The December 15, 1836 edition of the Seneca Observer reported that Thomas McClintock had purchased a drugstore at Main on Street. He later added a stationery and book section. At the store, Thomas circulated antislavery petitions, and held temperance meetings and ran a school in two rooms above the drugstore. As members of The Free Produce Society, they sold only products that were not made by slave labor.

The McClintocks became active members in several social reform movements in Western New York – the abolition of slavery and temperance. They offered their home to fugitive slaves as a station on the Underground Railroad. They also raised money to benefit the Irish famine, Hungarian Revolution, and the poor in and around Waterloo.

In 1842 Thomas and Mary Ann McClintock became founding members of the Western New York Anti-Slavery Society and helped write its constitution. When Frederick Douglass moved to Rochester in 1847, he joined Isaac and Amy Post and the McClintocks in the Rochester chapter of the American Anti-Slavery Society.

Planning a Women’s Rights Convention
After the Quaker service on Sunday, July 9, 1848, Mary Ann McClintock was one of five women who joined Jane Hunt for tea at her Waterloo home. Lucretia Mott, Mott’s sister Martha Wright, and Elizabeth Cady Stanton also attended the tea party. All of the women except Stanton were Quakers. Lucretia Mott was visiting in western New York to attend the Yearly Meeting of Friends. The women decided to hold a women’s rights convention while Mott was still in the area.

These five women expressed their discontent with their place in American society. Stanton later described her participation in the meeting:

I poured out, that day, the torrent of my long-accumulating discontent, with such vehemence and indignation that I stirred myself, as well as the rest of the party, to do and dare anything. My discontent, according to Emerson, must have been healthy, for it moved us all to prompt action, and we decided, then and there, to call a Woman’s Rights Convention. We wrote the call that evening and published it in the Seneca County Courier the next day, the 14th of July 1848, giving only five days’ notice, as the convention was to be held on the 19th and 20th.

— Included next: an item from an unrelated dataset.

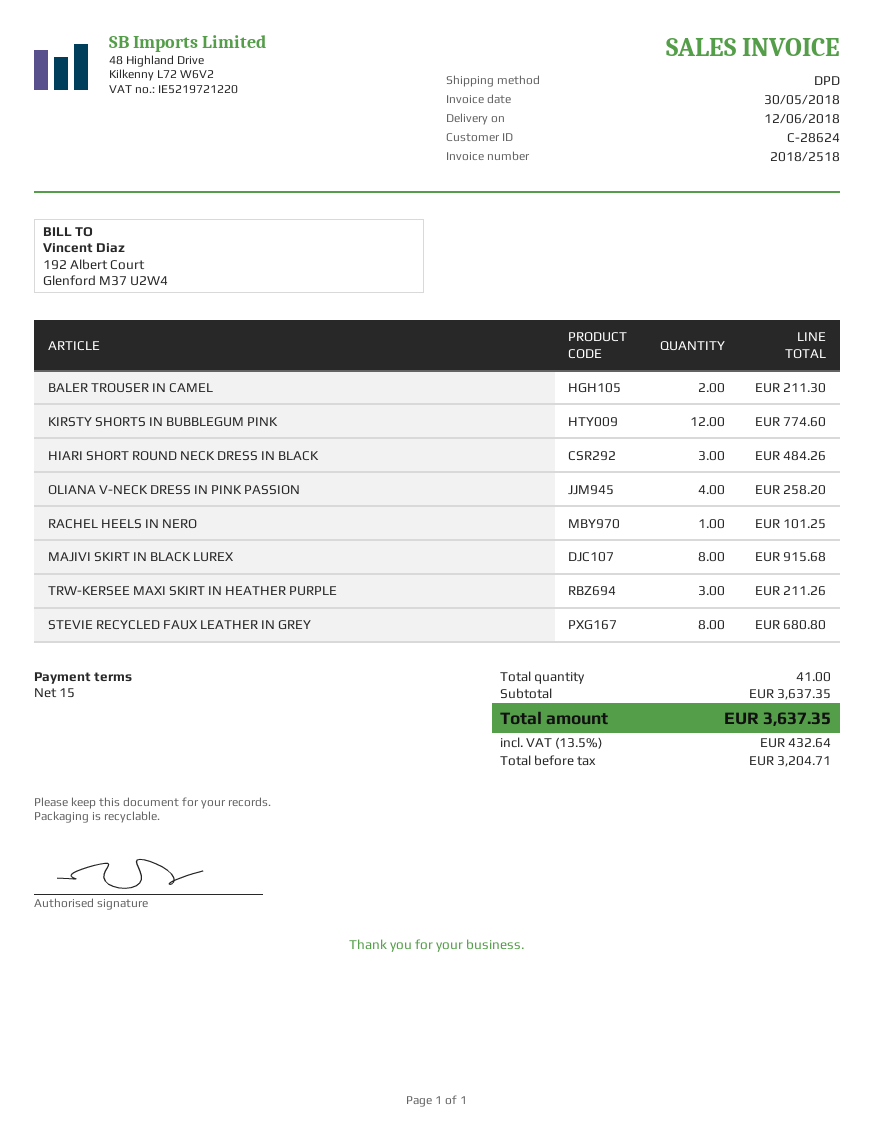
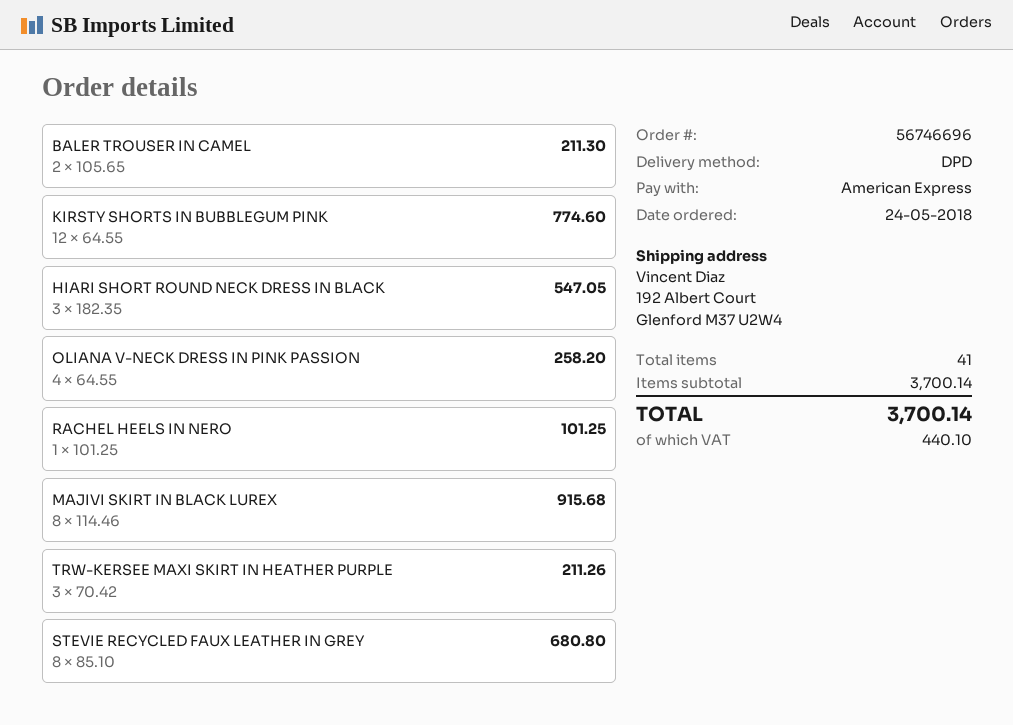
HIARI SHORT ROUND NECK DRESS IN BLACK: 3 for 484.26 -> 3 for 547.05
subtotal: 3637.35 -> 3700.14
tax: 432.64 -> 440.10
total: 3637.35 -> 3700.14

The call was inserted without signatures, in fact it was a mere announcement of a meeting, but the chief movers and managers were Lucretia Mott, Mary Ann McClintock, Jane Hunt, Martha Wright, and myself.

By the end of the get-together, the five women had organized the first women’s rights convention in the United States to be held in Seneca Falls, New York. They drew up this short announcement, as was the style of the day, to run in the Seneca County Courier:

WOMAN’S RIGHTS CONVENTION.
A Convention to discuss the social, civil, and religious condition and rights of women will be held in the Wesleyan Chapel at Seneca Falls, New York, on Wednesday and Thursday, the 19th and 20th of July current; commencing at 10 o’clock a.m. During the first day the meeting will be exclusively for women, who are earnestly invited to attend. The public generally are invited to be present on the second day, when Lucretia Mott, of Philadelphia, and other ladies and gentlemen, will address the Convention.

Declaration of Sentiments
On the following Sunday, July 16, 1848, Mary Ann McClintock hosted another planning session at the McClintock House. At this meeting McClintock and two of her daughters, plus Elizabeth Cady Stanton drafted a document they called the Declaration of Sentiments. Modeled on the Declaration of Independence written by Thomas Jefferson on a July day seventy-two years earlier, this document proclaimed that “all men and women are created equal.”

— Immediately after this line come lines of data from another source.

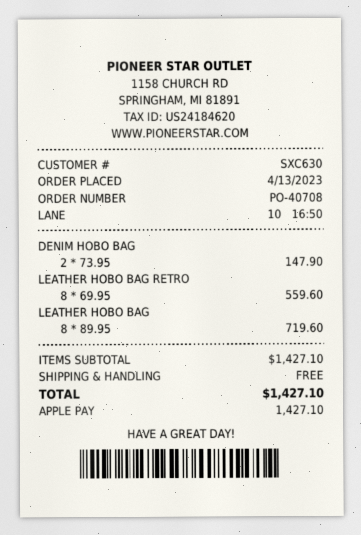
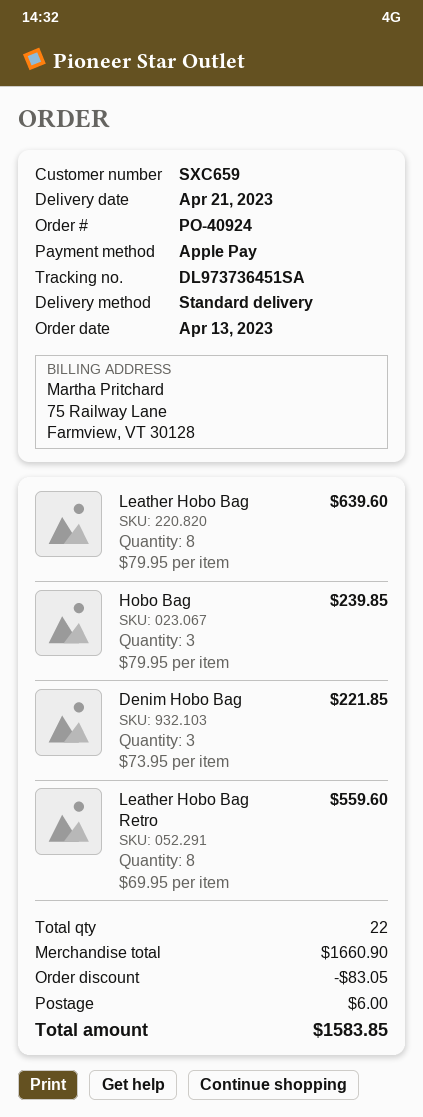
order number: PO-40708 -> PO-40924
customer number: SXC630 -> SXC659
DENIM HOBO BAG: 2 x 73.95 = 147.90 -> 3 x 73.95 = 221.85
LEATHER HOBO BAG: 8 x 89.95 = 719.60 -> 8 x 79.95 = 639.60
Hobo Bag: none -> 3 x 79.95 = 239.85
subtotal: 1427.10 -> 1660.90
discount: none -> 83.05
shipping: 0.00 -> 6.00
total: 1427.10 -> 1583.85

Image: Mary Ann McClintock House
Waterloo, New York
The McClintock family of seven moved into this two-story red-brick house in 1836 and made it their home for the next twenty years.

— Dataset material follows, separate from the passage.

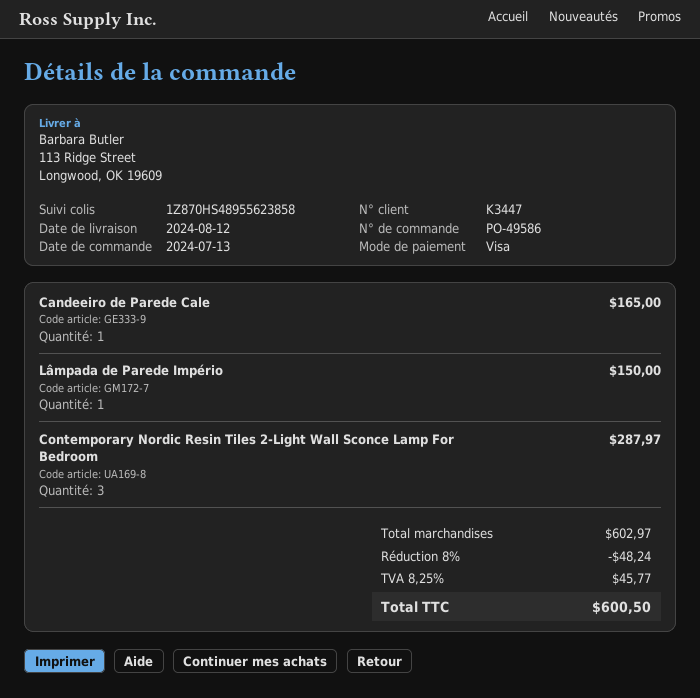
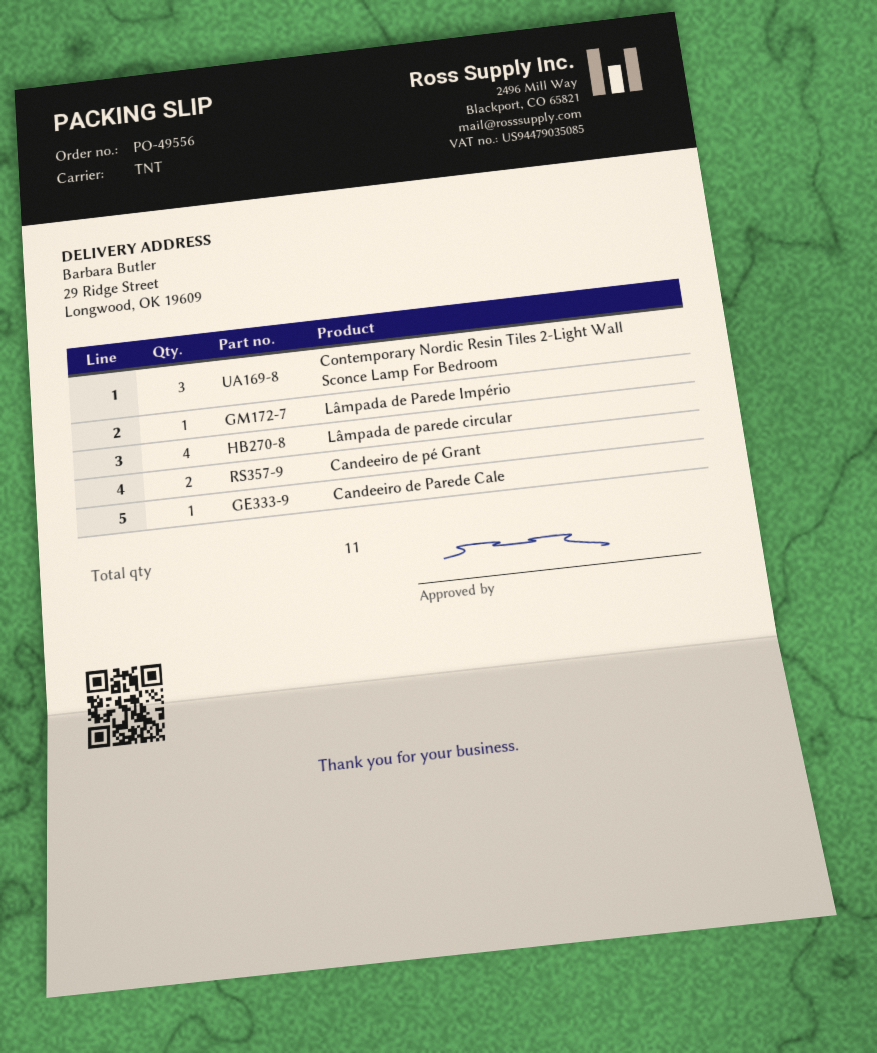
order number: PO-49586 -> PO-49556
ship to: 113 Ridge Street, Longwood, OK 19609 -> 29 Ridge Street, Longwood, OK 19609
Lâmpada de parede circular: none -> 4
Candeeiro de pé Grant: none -> 2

The Declaration of Sentiments would be ratified on the second day of the First Woman’s Rights Convention and signed by one hundred attendees: sixty-eight women and thrity-two men. As one of the first statements of the political and social repression of American women, Sentiments met with significant hostility and marked the beginning of the women’s rights movement in the United States.

First Women’s Rights Convention
On July 19, 1848, hundreds of women crowded into the Wesleyan Methodist Chapel in Seneca Falls, New York – 3.6 miles from Waterloo. The chapel had been the scene of many reform lectures and was considered the only large building in the area that would open its doors to a women’s rights convention.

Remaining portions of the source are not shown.